Everything from that moment on was so much better. I needed some stitches, and the place looked a bit like a crime scene from blood but who cared! The gas and air worked well to tolerate the stitches, along with some local anaesthetic.
I had a really good birth. It was a positive experience and made me realise that it is possible to have a straightforward labour. Yes the tear was painful and problematic for a little while afterwards but I didn’t expect to get through the delivery without one.
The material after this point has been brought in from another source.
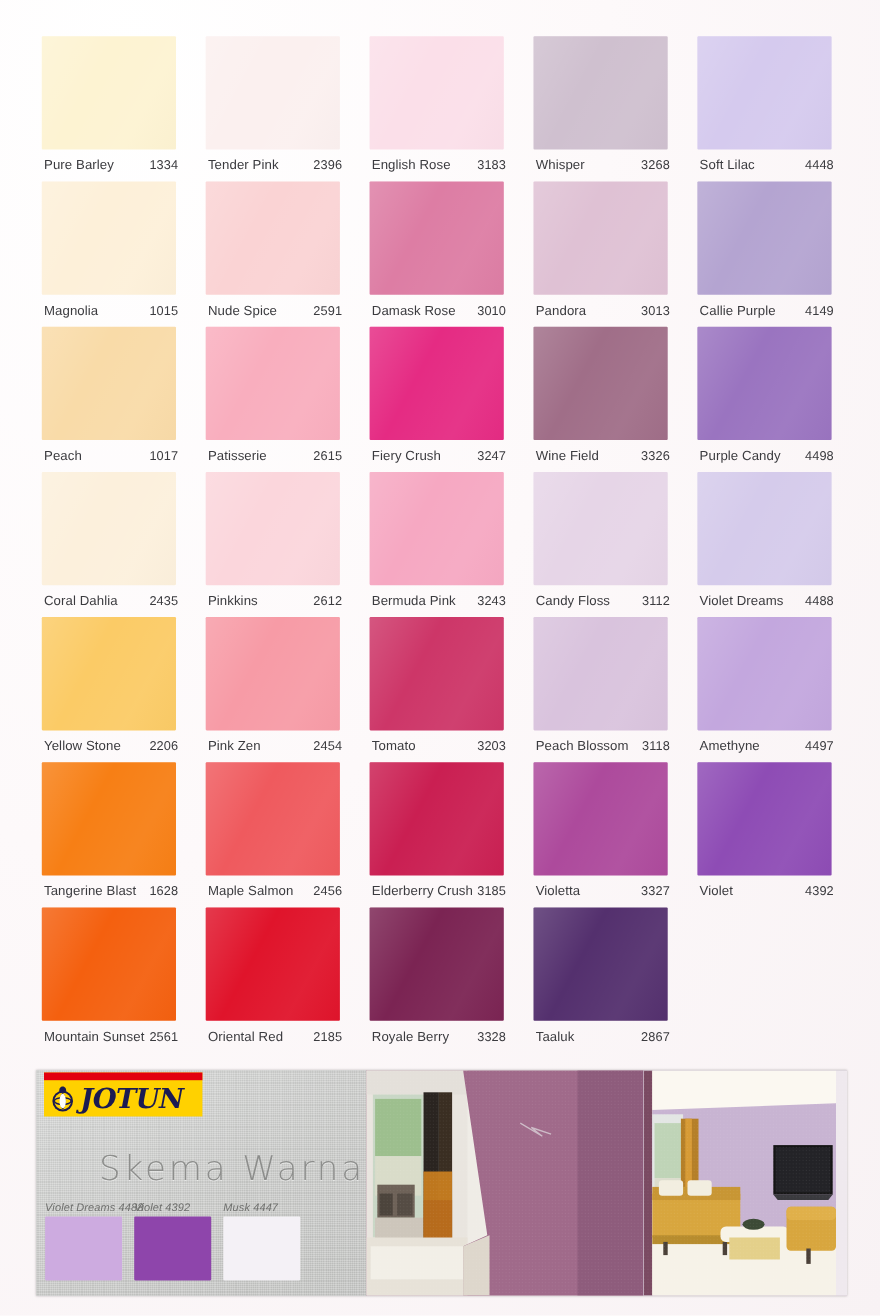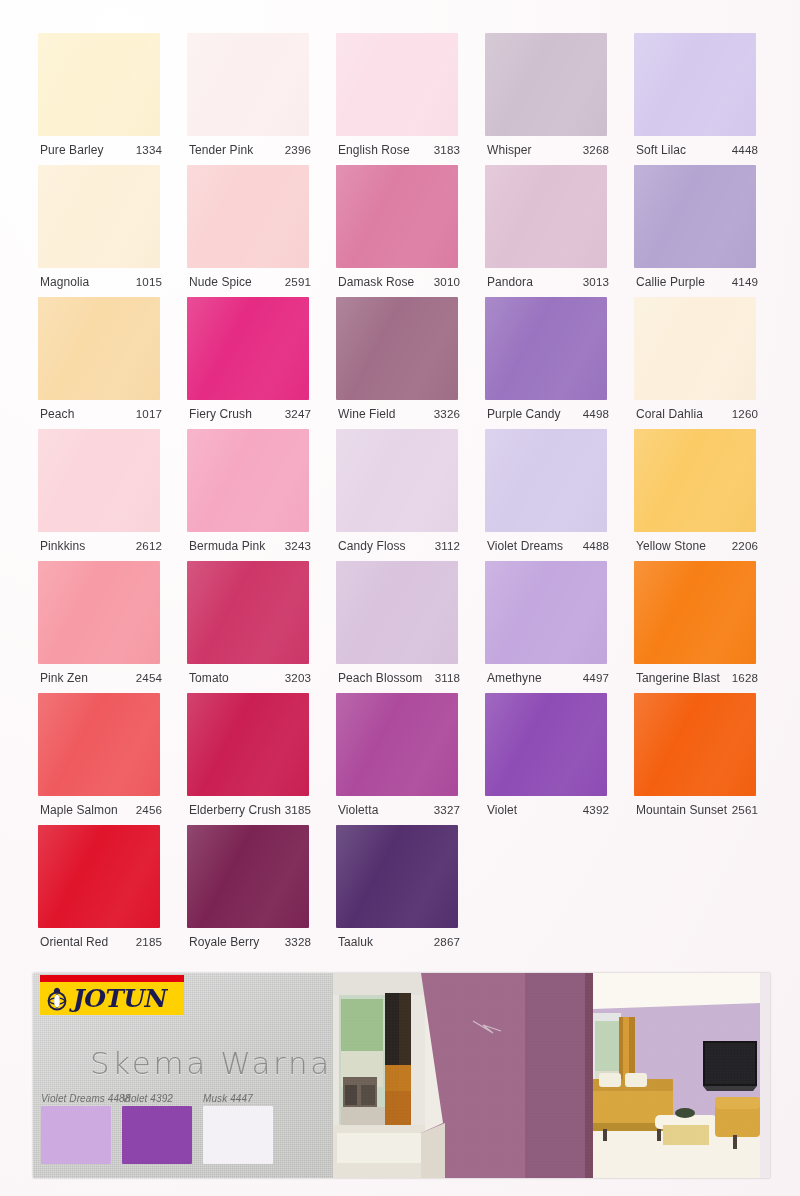"Patisserie" div.cell { html: none -> <div> <div></div> <div> <span>Patisserie</span> <span>2615</span> </div> </div> }
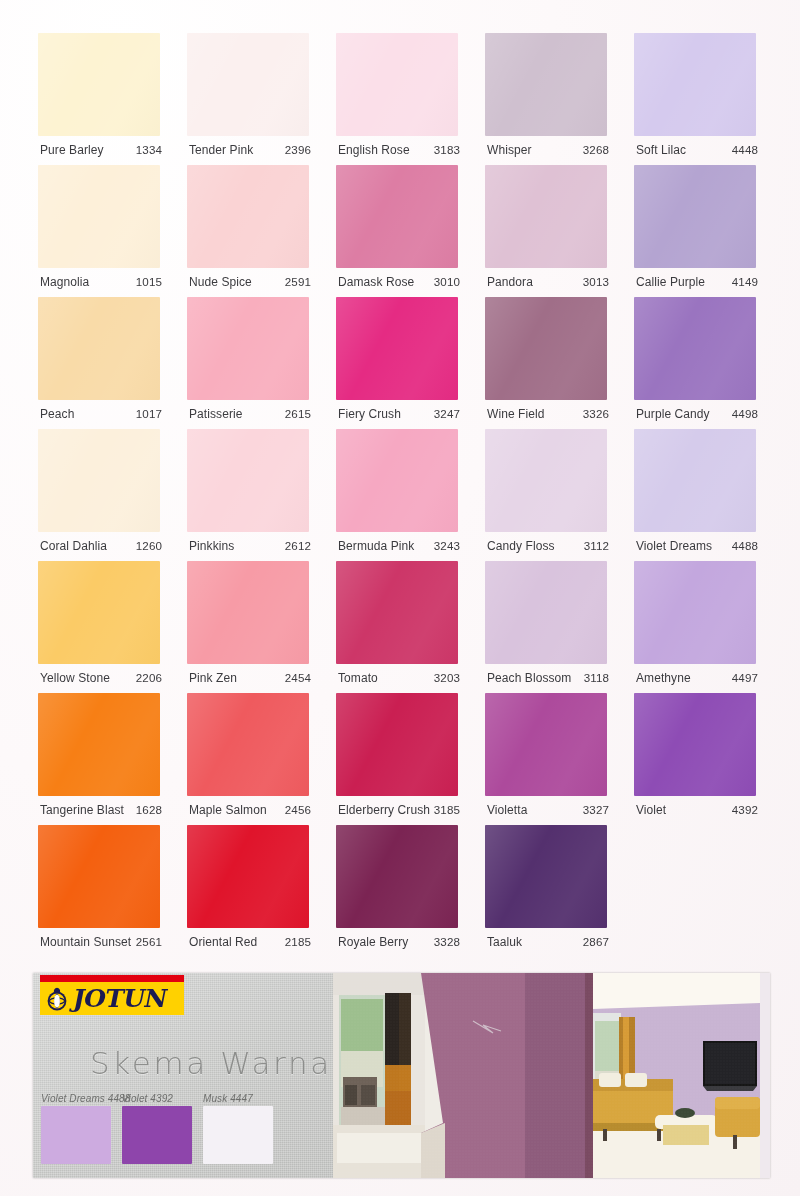"1260" span.code { text: 1260 -> 2435 }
I am so thankful that it progressed quickly, but glad I was able to keep as mobile for as long as possible, since I think this helped it move along. I was also glad to not need any big cannulas and needles. Don’t get me wrong – had the labour taken much longer I would’ve accepted anything on offer and probably opted for an epidural. We opted for an early discharge, so by bedtime we were home again, and a family of three. Life has not been the same since, but is wonderful!
How was your birth experience? Was it what you expected or hoped for?